Pen leaned across and gave her a spontaneous hug. "You are splendid, Bella. But you will never be respectable."

A certain raucous noise from the entrance hall at that moment suggested that the remaining member of the Standish family had arrived and that Isabella was not the only one to be less than respectable. Belton threw the library door open.

"Lord Standish," he announced with dreadful calm, as though the evening could only degenerate further.

Like his sisters, Freddie Standish was very pleasing to the eye. Fair and slim, he was a general favorite with the matrons as long as he made no attempts to seek fortune by marrying one of their daughters. He shared the modest house in
Pimlico
with Pen and worked—nominally, at least—for a banker who liked the prestige of having a titled gentleman to deal with the social side of his business. Despite the ignominy of his situation, Freddie always seemed good-humored and blessedly unflustered. Isabella loved him for it, though Pen maintained with dry affection that Freddie only had one mood because he was too stupid to have developed a range of them.

"Good evening, Freddie," Isabella said, tilting her face up for his kiss of greeting. "I was telling Pen that I have managed to stave off bankruptcy for a few months, until the house is sold."

"Congratulations," Freddie said, sitting down on the sofa and ungallantly obliging his sister to move up to give him more space. He looked about him. "Never liked the place myself. Far too vulgar."

"Yes, it is," Isabella said with a sigh. "I shall be retiring to Salterton instead."

Freddie looked horrified. "Salterton? In Hampshire?"

"Dorset," Pen snapped. "I told her it was a foolish idea."

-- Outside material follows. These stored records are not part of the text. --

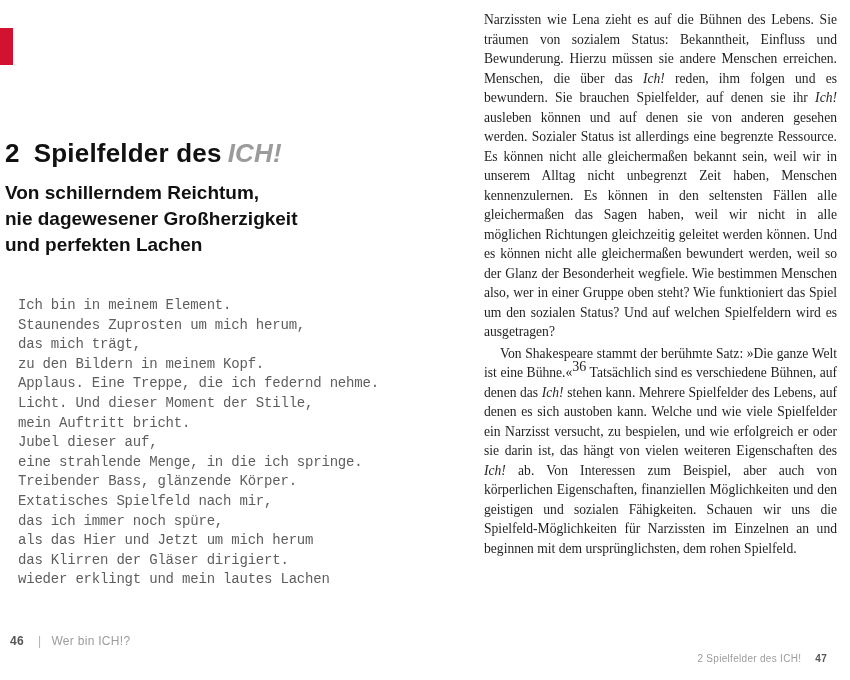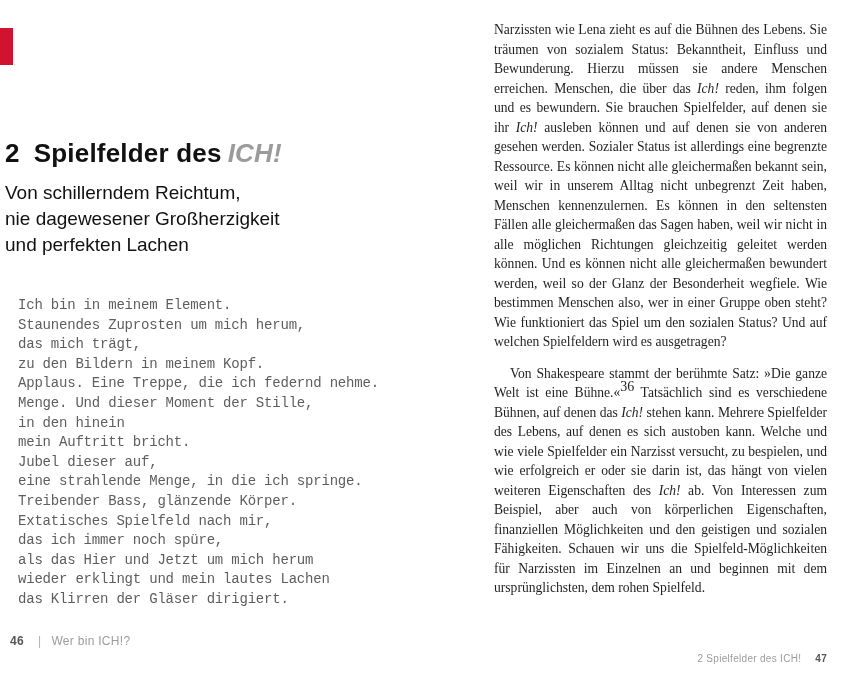"Narzissten wie Lena zieht es" .body-text p { margin: 12px -> 2px }
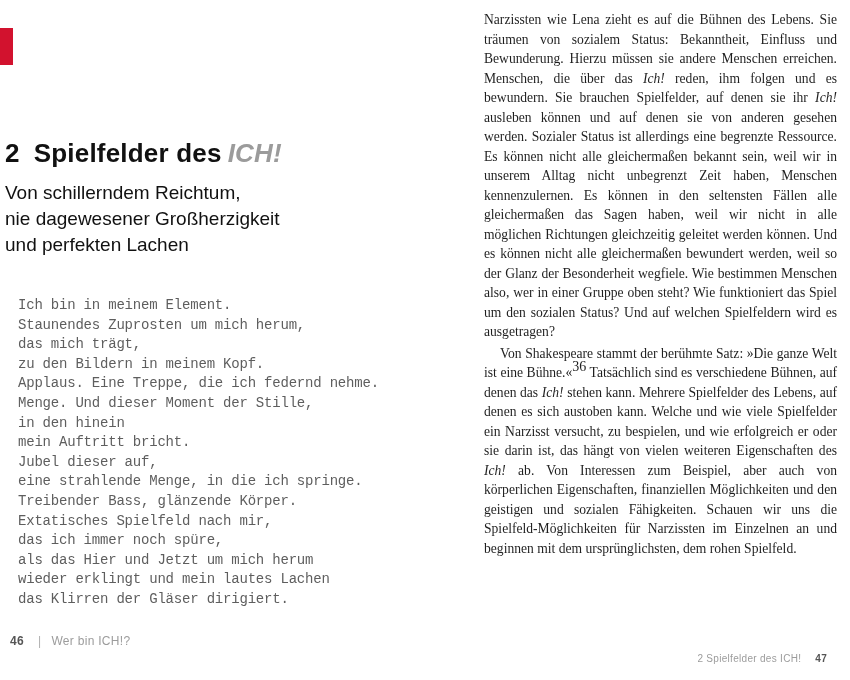"Von schillerndem Reichtum," .chapter-subtitle { font-weight: 400 -> 700 }
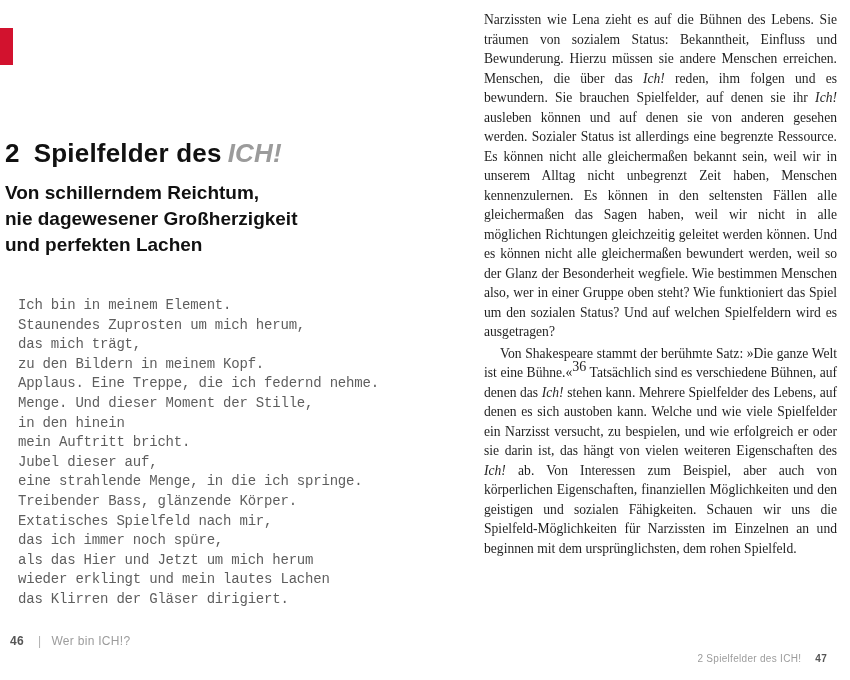"Menge. Und dieser Moment der" div { text: Menge -> Licht }
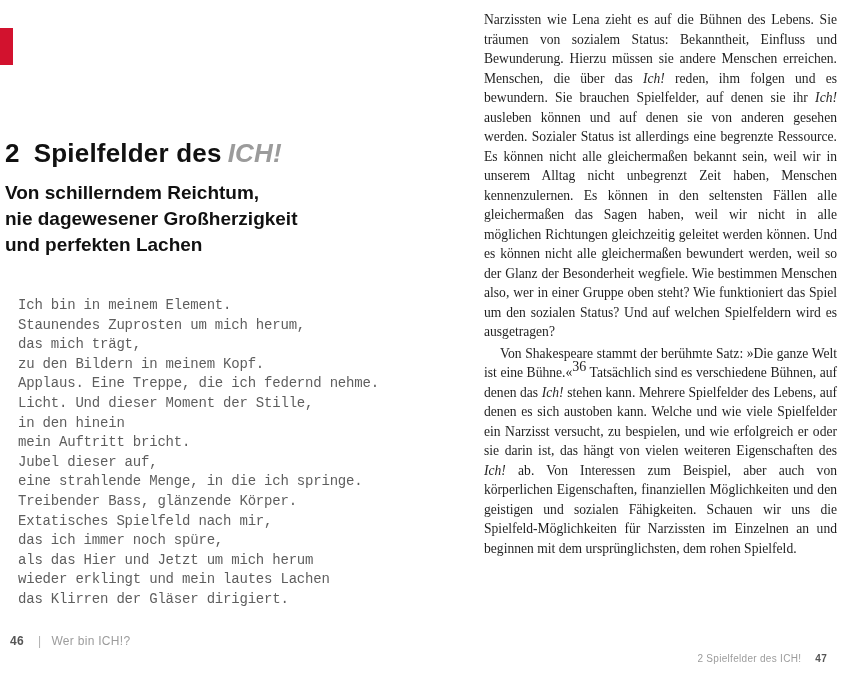"in den hinein" div { html: <div>in den hinein</div> -> none }
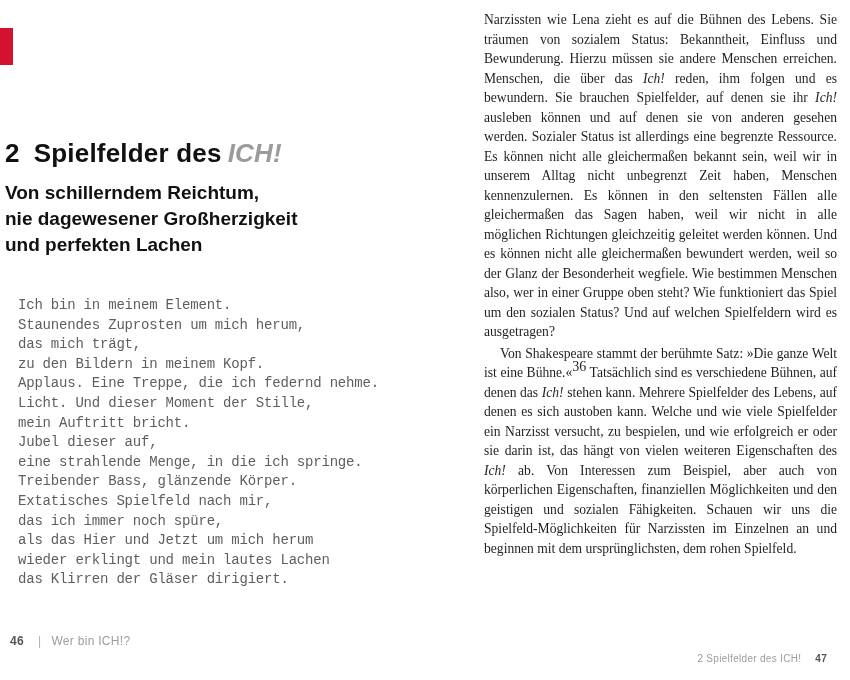"wieder erklingt und mein lautes" div { order: before "das Klirren der Gläser dirigiert." -> after "das Klirren der Gläser dirigiert." }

"Quite right," Freddie said. He helped himself to one of the buttered scones on the dainty china tea plate. "Dorset is unspeakably dull. Why not try Kent instead, Bella?"

Isabella heard Pen give an exaggerated sigh. Not for the first time she wondered how the bookish and sharp-witted Penelope and the intellectually slow Freddie ever managed to share a house in anything approaching harmony.

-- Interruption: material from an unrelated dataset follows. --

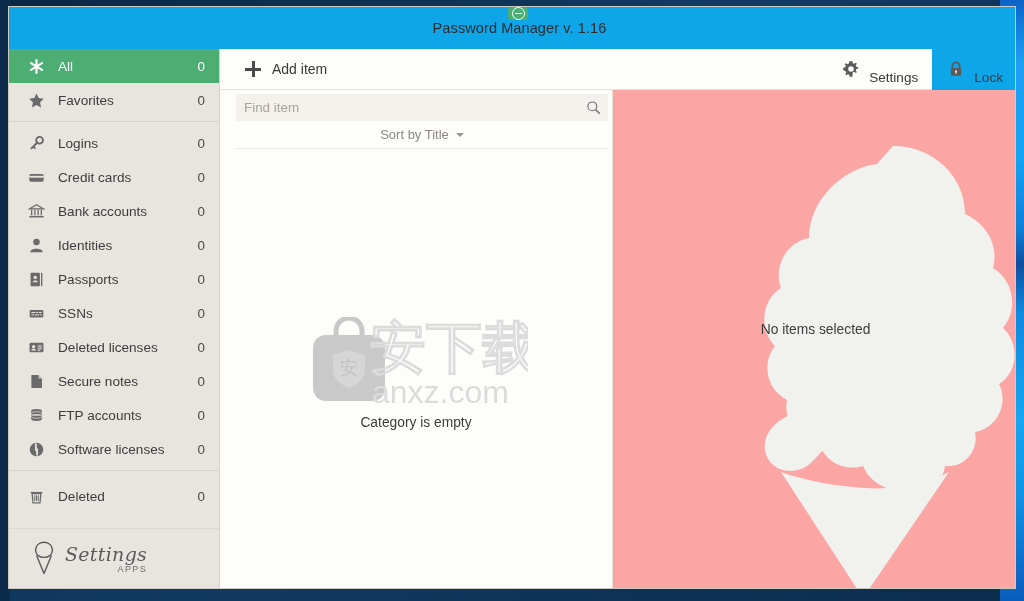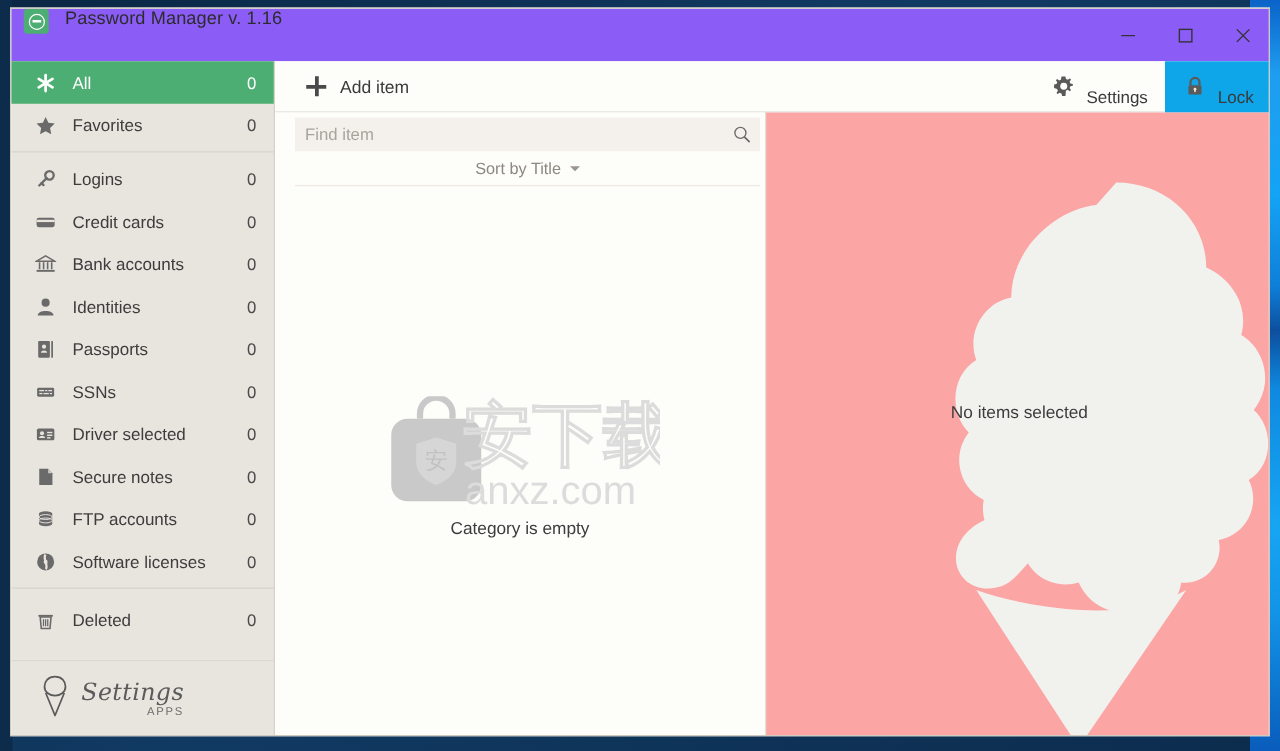"Password Manager v. 1.16" .titlebar { align-items: none -> center; background: #8b5cf6 -> #0ea5e9; flex-direction: none -> column }
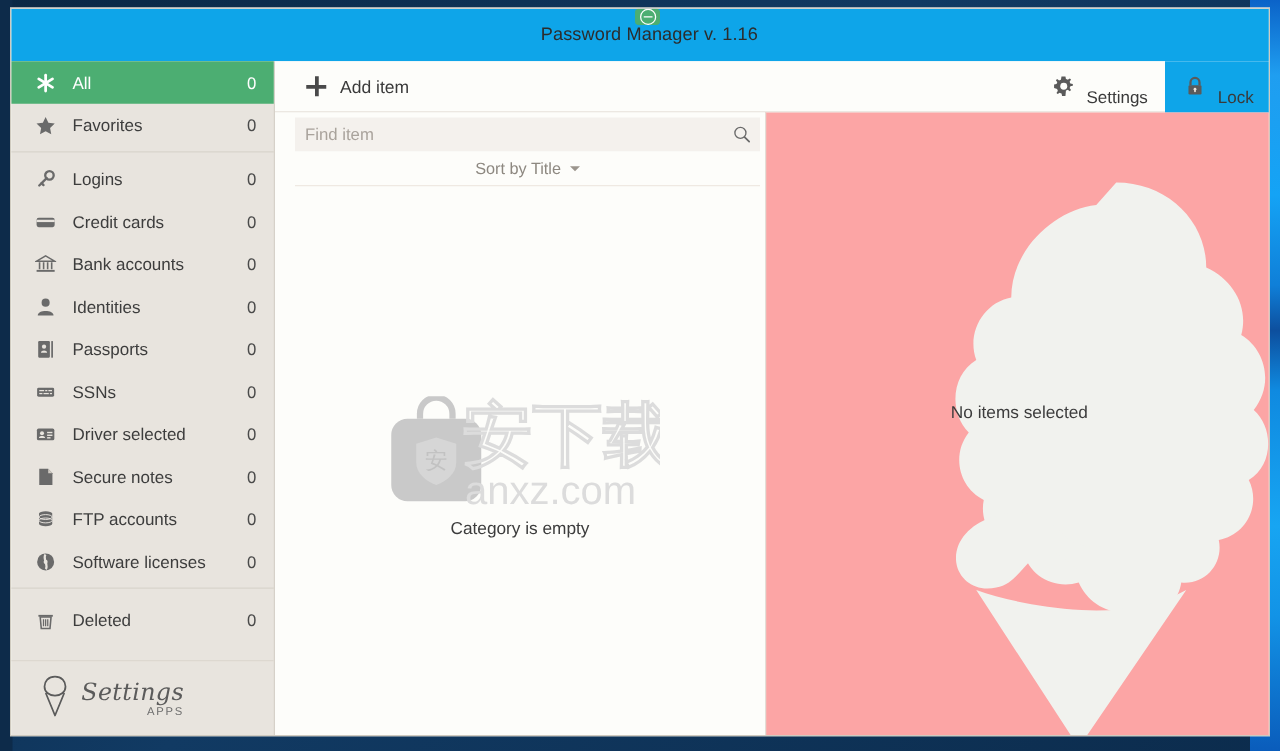"Driver selected" span.nav-label { text: Driver selected -> Deleted licenses }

"You will not wish to visit me, then," she said.

"No danger of that," Freddie said cheerfully. "I would rather work for a living than retire to Dorset."

"You are already supposed to work for a living," Pen pointed out.

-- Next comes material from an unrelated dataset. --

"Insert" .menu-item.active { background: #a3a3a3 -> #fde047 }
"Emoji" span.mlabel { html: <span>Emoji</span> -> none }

"Only notionally," Freddie said with a cheerful grin. "Unfortunately I do not have that option," Isabella said briskly. "As a governess or a maid I would earn insufficient money in my entire life to cover Ernest's debts. And the only other alternative is to become a
cyprian
. I suppose one may work from home and do hours to suit—"

"Steady on, Bella!" Freddie was so scandalized that his half-eaten scone slipped off his tilting plate. Pen retrieved it.

Isabella patted his arm. "I apologize, Freddie. I was only speaking in jest."

"So I should hope," Freddie said, squaring his shoulders. "Head of the family. Couldn't approve. Sorry, Bella, but there it is."

"Of course not," Isabella said comfortingly.

"I would rather you married Augustus Ambridge than contemplate a career as a demimondaine," Freddie said. "And you won't hear me say that very often."

This time it was Pen who intervened. "I cannot agree with you, Freddie. Augustus Ambridge is the most tiresome bore."

They fell to squabbling like a pair of schoolchildren and Isabella sighed. It was fortunate that one of the alternatives she was not considering was sharing the
Pimlico
house with her siblings. In that event she would likely run mad within two days. They did not even notice when she slipped out of the room to find her cloak and evening slippers for the ball.

As she came down the staircase, she met Belton in full sail, like a galleon with a following wind.

"Lord
Augustas
Ambridge has arrived and is awaiting you in his carriage, Your Serene Highness," Belton announced, with a hint of approval in his voice at long last.